We, too, have detailed concerns and would like them answered. My overall concern is that the rhetoric of this article and the realities of energy security and problems are miles—perhaps I should have said kilometres—apart.

I would not dispute for a moment the fact that some extremely dangerous energy supply and security issues lie just ahead. Some of us would say that they are already here. Crude oil prices are at staggering levels—in real terms, they are above those reached in the early 1980s—and rising to $126 and $130. As we discovered two winters ago, we have unreliable gas supplies but a heavy dependence—about 40 per cent—on gas for our electricity. When I had some responsibility for these things a quarter of a century ago, it was 1 per cent but now 40 per cent of our daily electricity supply is gas-fired. We have concerns about the storage of gas and why we have fewer days for storage than our continental neighbours.
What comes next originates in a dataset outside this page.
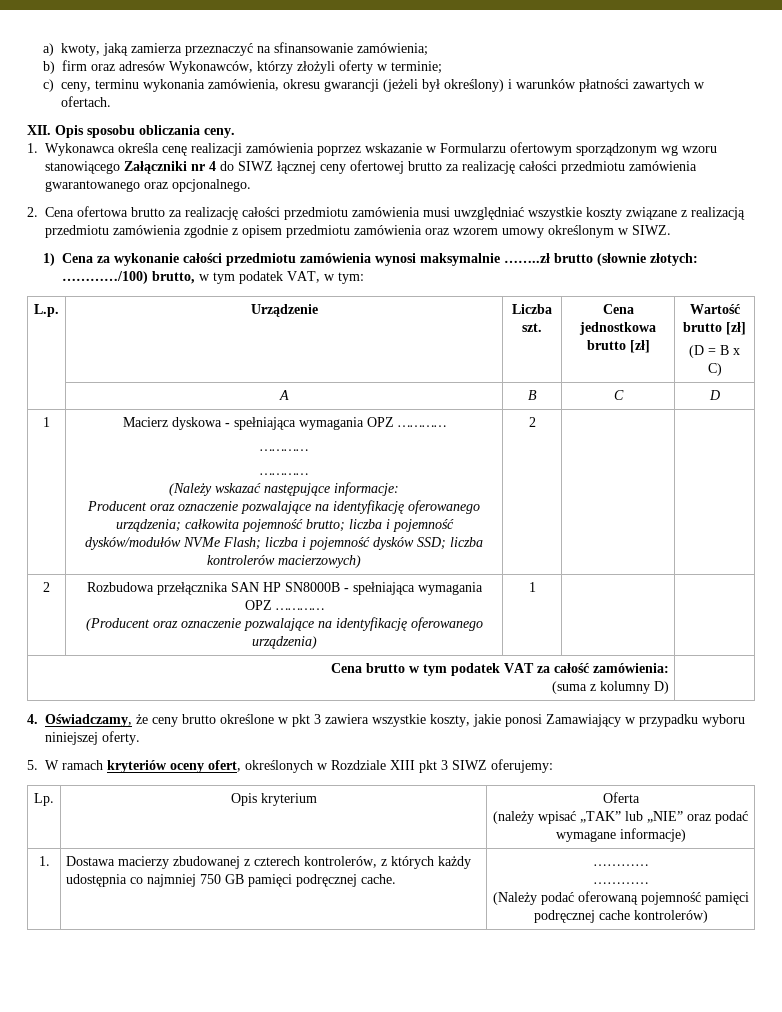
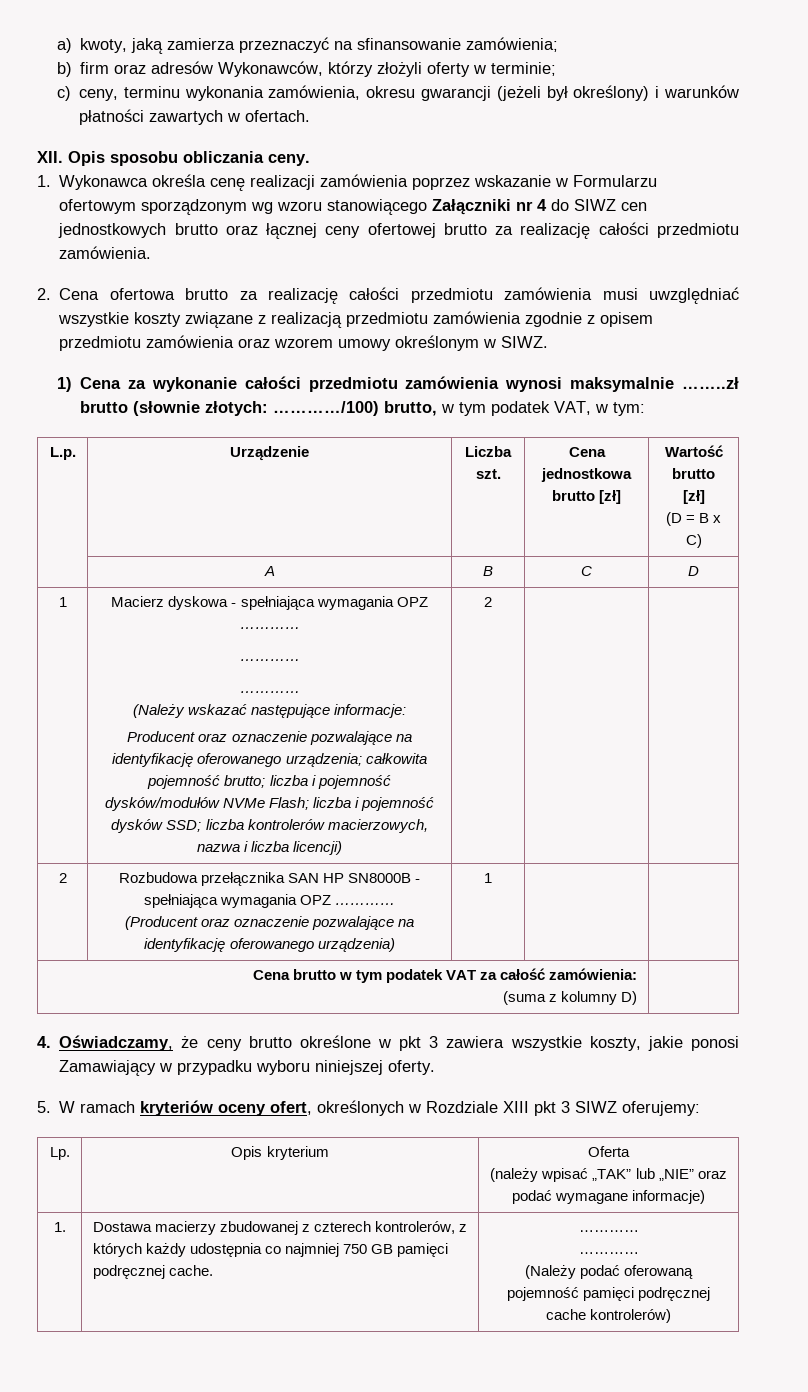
- 1. Wykonawca określa cenę realizacji zamówienia poprzez wskazanie w Formularzu ofertowym sporządzonym wg wzoru stanowiącego Załączniki nr 4 do SIWZ łącznej ceny ofertowej brutto za realizację całości przedmiotu zamówienia gwarantowanego oraz opcjonalnego.
+ 1. Wykonawca określa cenę realizacji zamówienia poprzez wskazanie w Formularzu ofertowym sporządzonym wg wzoru stanowiącego Załączniki nr 4 do SIWZ cen jednostkowych brutto oraz łącznej ceny ofertowej brutto za realizację całości przedmiotu zamówienia.
- Producent oraz oznaczenie pozwalające na identyfikację oferowanego urządzenia; całkowita pojemność brutto; liczba i pojemność dysków/modułów NVMe Flash; liczba i pojemność dysków SSD; liczba kontrolerów macierzowych)
+ Producent oraz oznaczenie pozwalające na identyfikację oferowanego urządzenia; całkowita pojemność brutto; liczba i pojemność dysków/modułów NVMe Flash; liczba i pojemność dysków SSD; liczba kontrolerów macierzowych, nazwa i liczba licencji)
We have concerns about the wild oscillation in gas prices. We have endless dithering over the need to resume our nuclear power programme. We still have not made the right decisions, but when we do, it will take us nine or 10 years to get new plants up and running. We have the prospect of power shortages between 2010 and 2016, as an increasing number of experts are pointing out. We have the over-zealotry of some of the perfectly proper enthusiasts for a greener, more sustainable planet, which seems to lead to the excessive piling on of fuel and energy taxes, charges and subsidies, regardless of the fuel poverty that they create. Inevitably, that makes environmental policies unpopular and threatens economic growth.